Treating guests to the exotic

May 13, 2009|By CHINA MILLMAN / Pittsburgh Post-Gazette

During the winter months Heather and Greg Bednarek make a lot of Indian food. In the summer, they're often inspired by Vietnamese, Mexican and Korean cuisines.

While many young couples (Heather is 28 and Greg just turned 31) are buying their first cookbooks and arguing over who has to make dinner, the Bednareks cook full-fledged feasts for friends (and one lucky journalist) without batting an eye or making a complete mess of their kitchen.

When I arrived at their Pittsburgh home, the dining-room table was already set and five or six blue-patterned bowls were filled with tantalizingly pristine mezze. We settled in at the table, a bottle of wine was poured and a wave of deep contentment settled over me. I nibbled on dried dates and spooned up carrots sprinkled with bits of salty feta cheese. As we sat and talked and ate, I nibbled on several dozen olives and piece after piece of pita spread with sweet, moist mashed eggplant.


If I hadn't guessed the theme of the meal -- Moroccan -- from the dishes themselves, a glance around the room would have provided ample clues. Shelves in the dining room hold several earthenware tajines, traditionally Moroccan cooking vessels with conical tops used to make braised dishes. Bowls and tajines, as well as the indirect inspiration for our dinner, came from a four-week trip to Morocco they took a few years ago.

As Heather worked in the kitchen, her husband told the story of the bowls: They were in Fez, a city renowned for the deep blue of its pottery, made in kilns fired by the pits of olives. The burning olives have a strong smell, and they followed that smell to a factory. They paid for the bowls, which would be shipped to them. Time passed, and no bowls arrived, so eventually they stopped expecting them. Then, 16 months later, the post office called with a package, a wooden crate covered with stamps and stickers of bills of lading. Inside were the bowls, all in one piece.

Food is part of their individual as well as their shared histories. Heather's mother was a cooking teacher and dietitian. Growing up, she would sit in the kitchen while her mother cooked, waving off all offers to teach her to make something, but today her ease and efficiency suggest she picked up some things along the way.

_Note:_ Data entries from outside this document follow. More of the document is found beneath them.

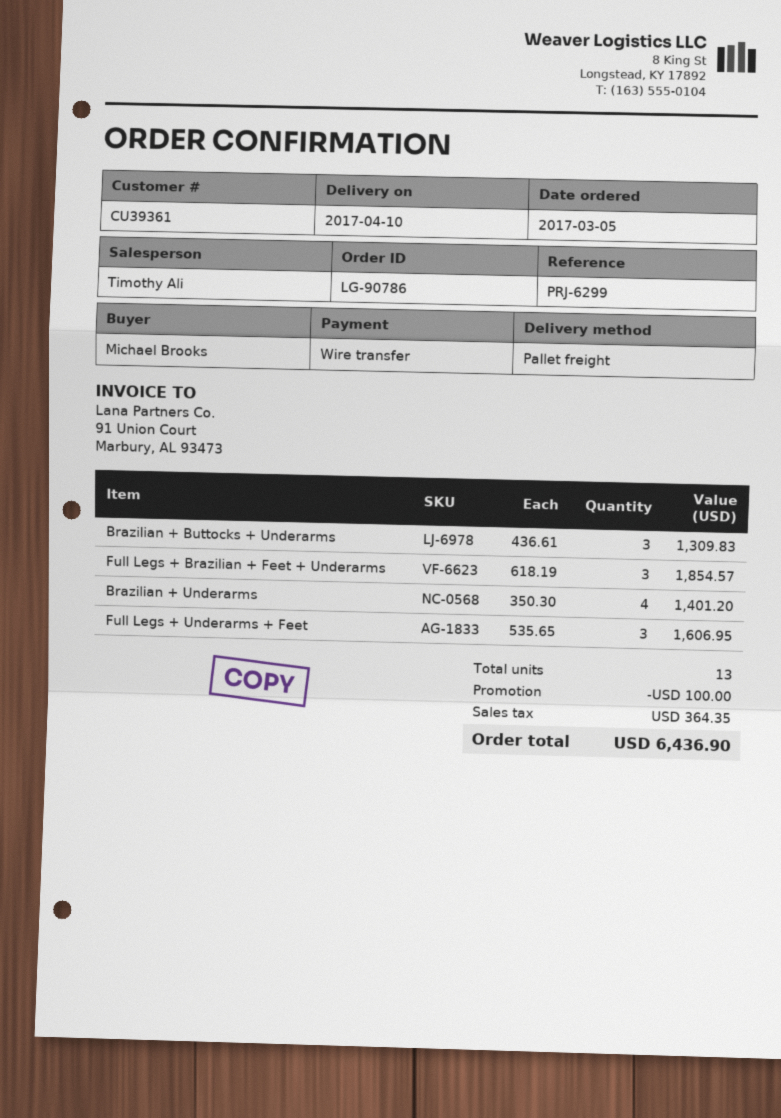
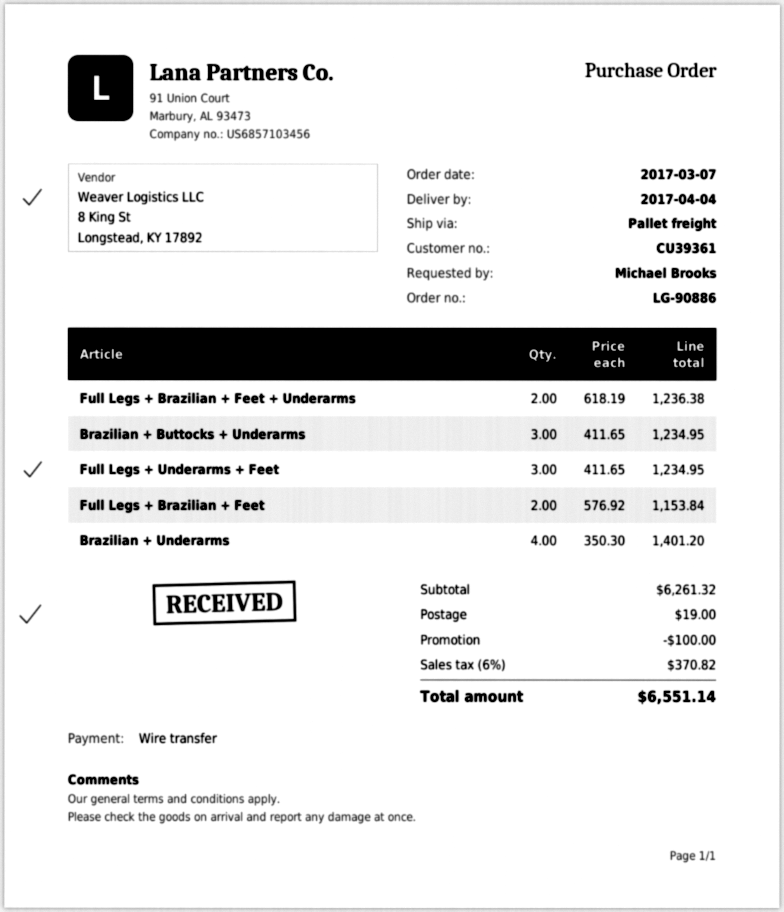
order number: LG-90786 -> LG-90886
order date: 2017-03-05 -> 2017-03-07
delivery date: 2017-04-10 -> 2017-04-04
Brazilian + Buttocks + Underarms: 3 x 436.61 = 1309.83 -> 3 x 411.65 = 1234.95
Full Legs + Brazilian + Feet + Underarms: 3 x 618.19 = 1854.57 -> 2 x 618.19 = 1236.38
Full Legs + Underarms + Feet: 3 x 535.65 = 1606.95 -> 3 x 411.65 = 1234.95
Full Legs + Brazilian + Feet: none -> 2 x 576.92 = 1153.84
shipping: none -> 19.00
tax: 364.35 -> 370.82
total: 6436.90 -> 6551.14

Greg, on the other hand, grew up in Canada with two brothers, and because hockey practice often complicated their schedules, he was cooking dinner several times a week by the time he was 15.

While they don't always cook together, food is very much a shared activity that breeds renewed enthusiasm.

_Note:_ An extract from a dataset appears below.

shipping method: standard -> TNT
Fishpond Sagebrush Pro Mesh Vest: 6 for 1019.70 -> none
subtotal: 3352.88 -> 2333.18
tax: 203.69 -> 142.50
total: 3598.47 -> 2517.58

As our dipping and spreading of pita started to slow, Heather disappeared for a few minutes and soon re-emerged with the entree. A coy sort of dish, lamb tajine looks plain, the meat braised to a sort of dull brown. But each bite is marvelously tender and so packed with pure lamb flavor that visual appeal becomes irrelevant.

Any cook would have been more than pleased with this dish, but Heather -- who has both a law degree and a master's degree in public health -- is clearly that overachieving sort of cook who breezily whips up a second main course while waiting for the first to finish cooking.

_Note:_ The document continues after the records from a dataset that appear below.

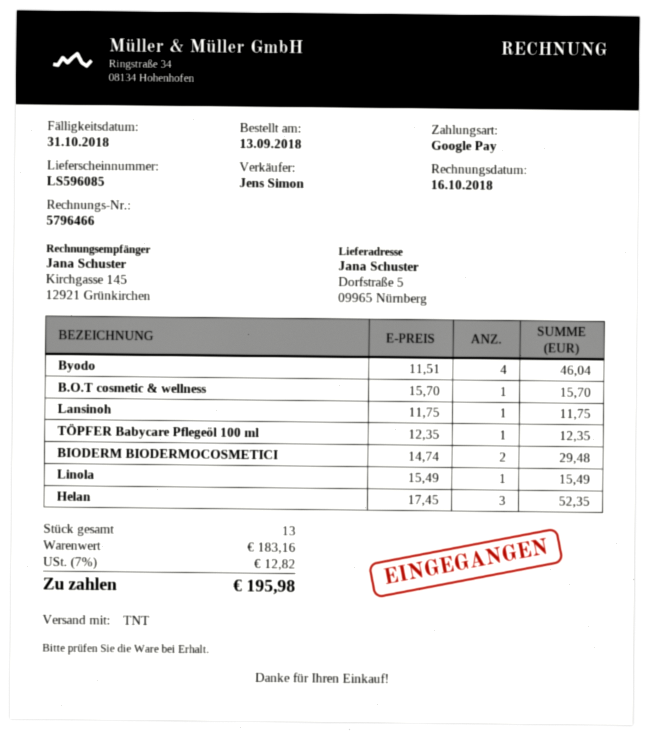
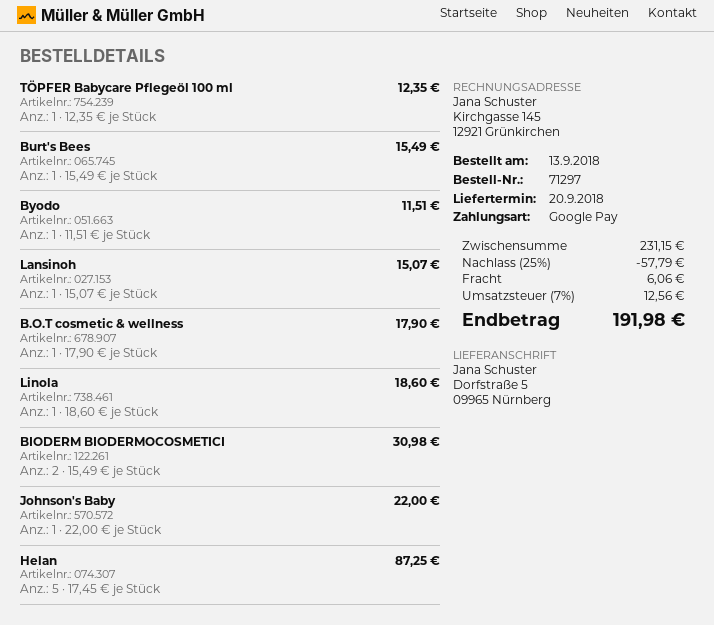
Byodo: 4 x 11.51 = 46.04 -> 1 x 11.51 = 11.51
B.O.T cosmetic & wellness: 1 x 15.70 = 15.70 -> 1 x 17.90 = 17.90
Lansinoh: 1 x 11.75 = 11.75 -> 1 x 15.07 = 15.07
BIODERM BIODERMOCOSMETICI: 2 x 14.74 = 29.48 -> 2 x 15.49 = 30.98
Linola: 1 x 15.49 = 15.49 -> 1 x 18.60 = 18.60
Helan: 3 x 17.45 = 52.35 -> 5 x 17.45 = 87.25
Burt's Bees: none -> 1 x 15.49 = 15.49
Johnson's Baby: none -> 1 x 22.00 = 22.00
subtotal: 183.16 -> 231.15
discount: none -> 25% = 57.79
shipping: none -> 6.06
tax: 7% = 12.82 -> 7% = 12.56
total: 195.98 -> 191.98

Bstilla, a pie made from crisp layers of phyllo, is traditionally made with pigeon, but today is made mainly with chicken -- Heather used chicken thighs in hers. As she cut into the first piece, the sweet, warming aromas of ginger and cinnamon filled the air. Alongside was a simple couscous, served from a lemon-wood couscous spoon that still smelled faintly citrusy.

Full, content and slightly dazed, I surveyed the gleaming white expanse of a goat-cheese tart drizzled thickly with golden honey, all too aware that I would have room for only one small piece. A perfect combination of cheese course and dessert, the tart managed to be both sweet and creamy and just the tiniest bit savory. The crust of lime juice and pistachio nuts had the buttery, crumbly texture of a shortbread cookie, and the sweetness of the honey lingered tantalizingly on the tongue.

The best home cooks, in whose number Heather is surely counted, don't serve the most courses or make the most complicated food. They balance the impressive -- such as two main courses -- with the reliable -- simple, cold first courses that can be prepared in advance. In short, they find the sweet spot between challenging themselves and ensuring that cooking for guests is enjoyable.